Resisting technology: ‘Pretty good’ is not good enough
I have just finished a planning call with my two co-chairs for the IBA Building the Law Firm of the Future conference being held in London on 16 November. (Will you be participating?) One of the sessions that we plan is on lawyers and their supposed aversion to change. One constantly hears that lawyers are unduly risk averse and don’t want to change. That they don’t want to adopt technology. That they are luddites who want to continue to practice law the way that they always have and believe it is unreasonable to expect them to change.
Lawyers are averse to being sued for malpractice. They are averse to mistakes that harm their clients and ruin their relationships with them and cost their firms money. They are averse to rendering poor quality legal advice and to drawing conclusions from inadequate information. This sometimes leads to tension with clients, especially when lawyers are seen as agents holding back efforts at innovation and transformation by pointing out reasons why what is proposed may be illegal or why more clarity is required. That is their role. If they were to be involved earlier and more deeply in the strategic business processes of the firm, then wasted effort and investment might be avoided but that role would not change.
Business is often messy and uncertain. ‘Ready-fire-aim’ is a perfectly legitimate way to get products out into the market quickly for ‘beta testing’ by consumers. The law, on the other hand, is usually a hard and clear boundary. Those developing tools for lawyers to help their clients remain within that boundary and to deal with the consequences when they or somebody else steps out of them, would do well to consider this when they design tools for lawyers and make decisions about whether those tools are market-ready. Most of the digital tools being used in the market are not yet very good. This will undoubtedly change. Within the next three to five years, we will likely see some of the ‘AI’ tools become reliable and clever enough for mainstream adoption and at that point one can expect that most lawyers will happily use them. Just as one would not like neurosurgeons to use ‘promising but perhaps dangerously unreliable’ tools while conducting their profession, or banks to do the same when handling our funds, so it is right to expect lawyers to have a similar approach.
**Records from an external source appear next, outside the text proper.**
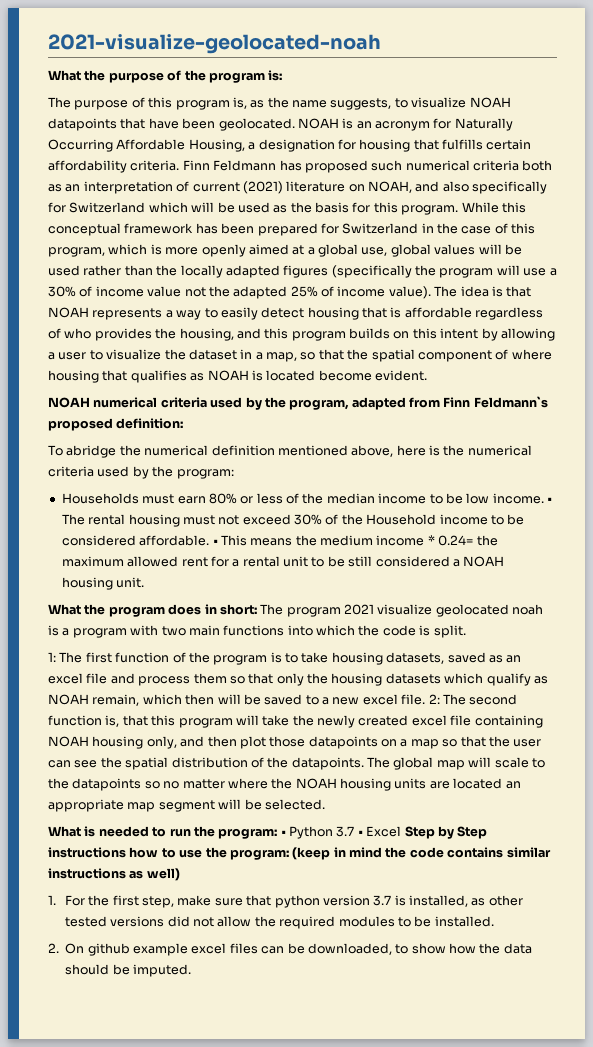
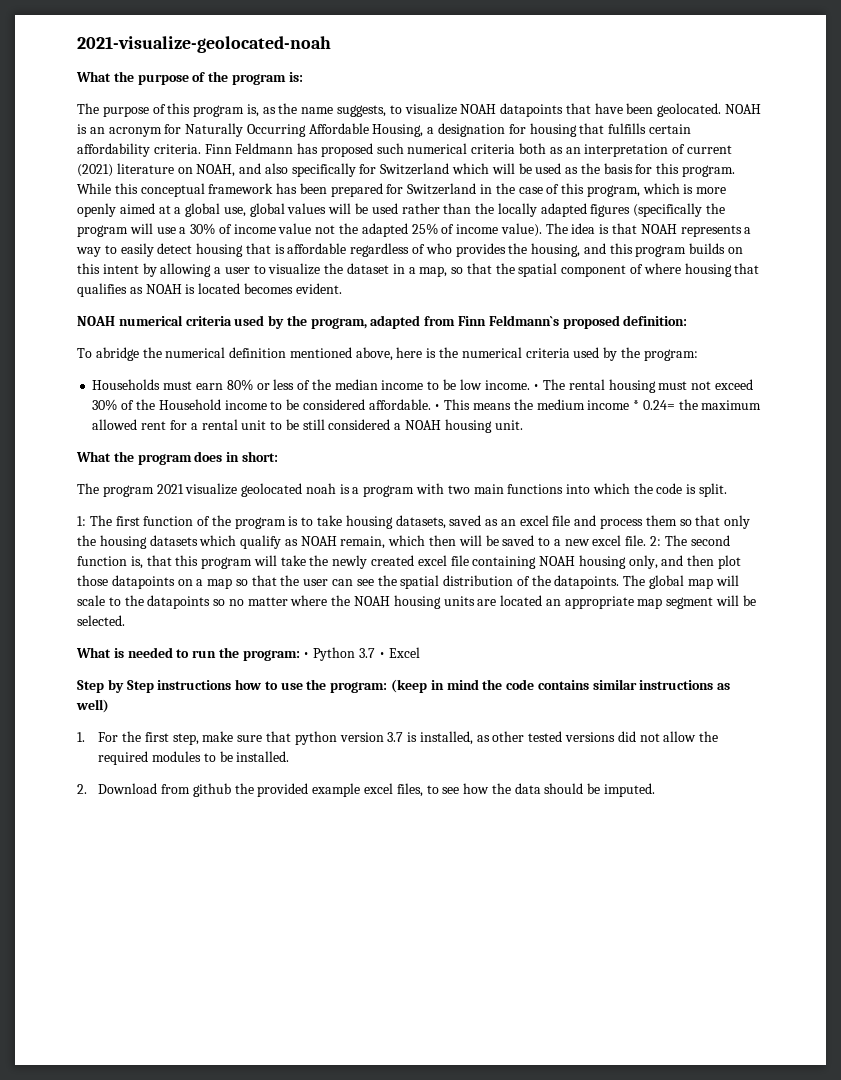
[318,370,372,381] become -> [243,283,293,294] becomes
(257, 609) none -> (278, 456) //
(402, 831) none -> (420, 652) //
[65,943,446,956] On github example excel files can be downloaded, to show -> [98,783,460,797] Download from github the provided example excel files, to see

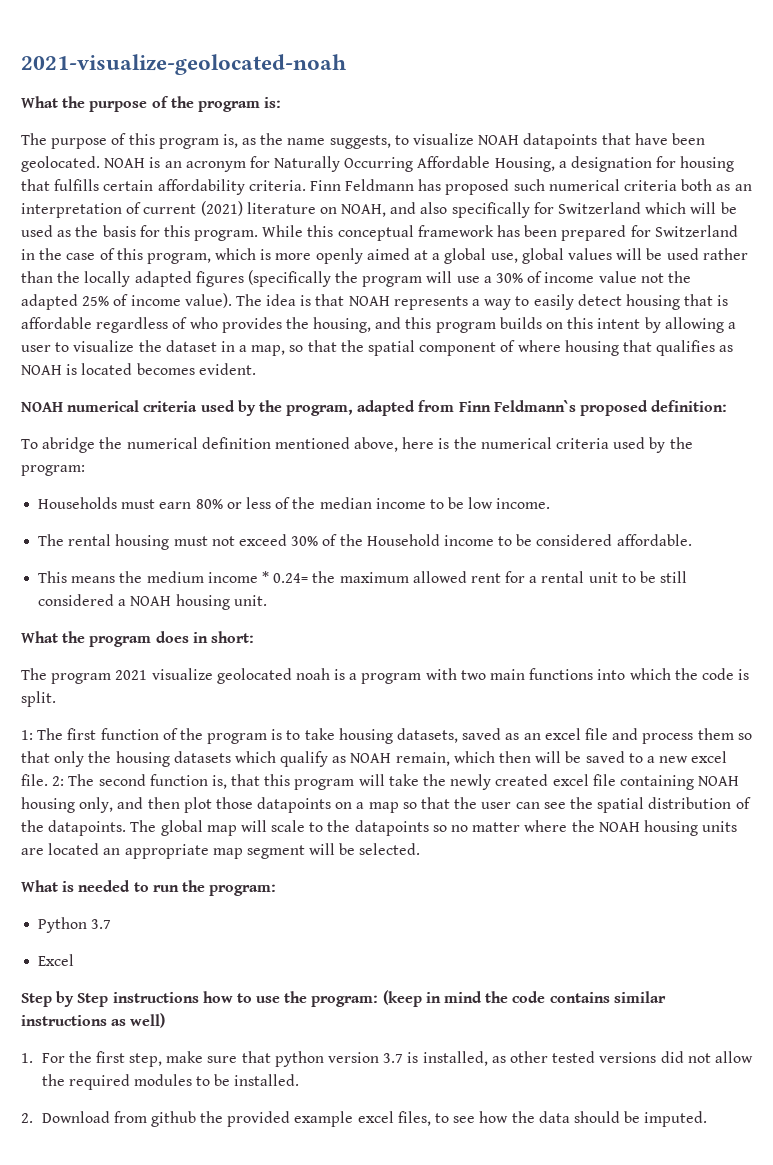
[533,384,540,390] • -> (551, 503) //
[434,404,441,410] • -> (692, 540) //
[303,652,310,658] • -> (277, 890) //
[378,652,385,658] • -> (112, 924) //

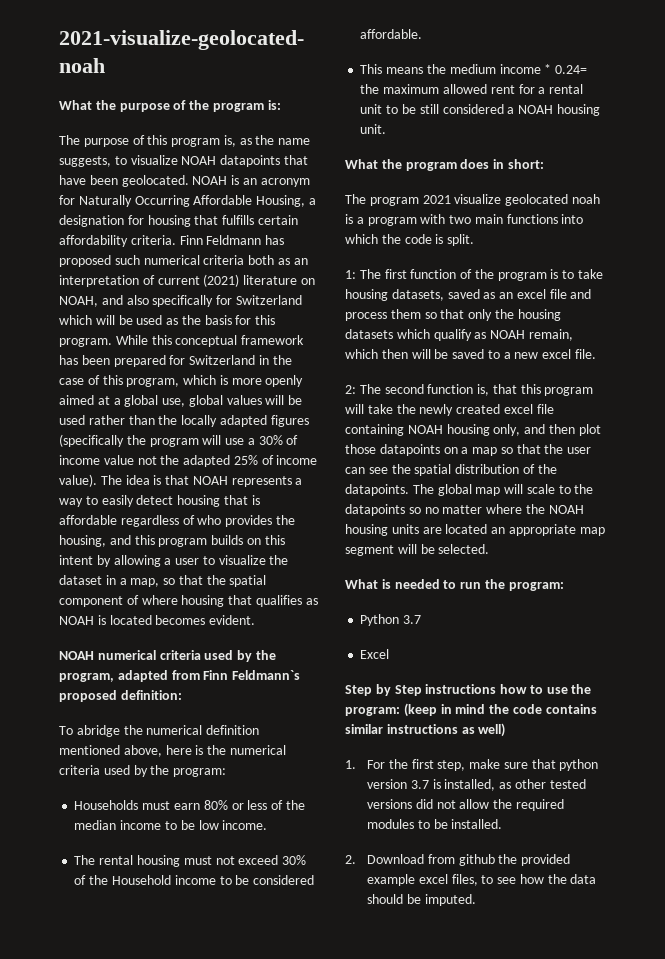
(48, 780) none -> (597, 354) //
Technological tools and business models are inextricably linked and at Cambridge Strategy Group, we have recently been exploring the latter in some detail. To do this, we have been building our understanding on the current business model from the ground up. Likewise, our understanding of the pressures on that model and the drivers that will transform it. Our initial thoughts are presented in our paper ‘Thriving at the edge of chaos: AI, blockchain and the digital law firm of the future,’ which we invite you to download and debate with us.
What we are trying to do with this exploration is to develop a thorough, properly substantiated view on what large law firms need to do in the short term in order to prepare for the day in the medium to longer term when the technological tools are ‘good enough.’ The transition away from the people-leveraged ‘Tournament of Lawyers’ model has been under way for some time. Since the global financial crisis, it has accelerated and lawyers have taken great strides in becoming more efficient with the tools at hand. What is still missing are the digital tools that can be leveraged in the same way that junior lawyers could be, to deliver actual legal work. All the law firms currently using machine learning and other ‘AI’ tools are doing to learn more about them and experiment with them and to help mould them into something that is truly useful. This is admirable and necessary. But it is also evidence that far from being luddites, quite a few law firms (from tiny firms to industry leaders) are at the forefront of innovation in this area. Sooner or later, ‘computer aided legal services’ will become a mainstream reality just as ‘computer aided design’ did in architecture, engineering and other design professions. The impact of emerging digital technologies such as AI, blockchain, big data, the Internet of Things and advanced wireless networks (5G and beyond) will drive change in society, client business needs and the law itself in ways that make the need for such tools more urgent. Should reliable quantum computing emerge, that will likely have implications that we cannot begin to imagine.
For now, though, it is probably better to be thought unduly risk averse and resistant to change, if the alternative is to put clients at risk with undue reliance on technologies that are not yet properly proven. Instead, once could:
- learn more about these emerging technologies and to do that in collaboration with clients so the learning is focused on understanding client legal needs that they are inducing first, then impacts on the firm’s business model
- be a reasonably early adopter of technology that does prove reliable, especially machine learning technology that takes time to ‘train’
- use the technology that is already available, as much as is economically and practically sensible.
The transition from a purely people-leveraged law firm business model to one driven by people leveraging advanced digital technology will be as much about structure, culture and systems in general as about the technology itself. There is much that firms can do in the meantime to attend to those, at the same time enhancing efficiency and performance.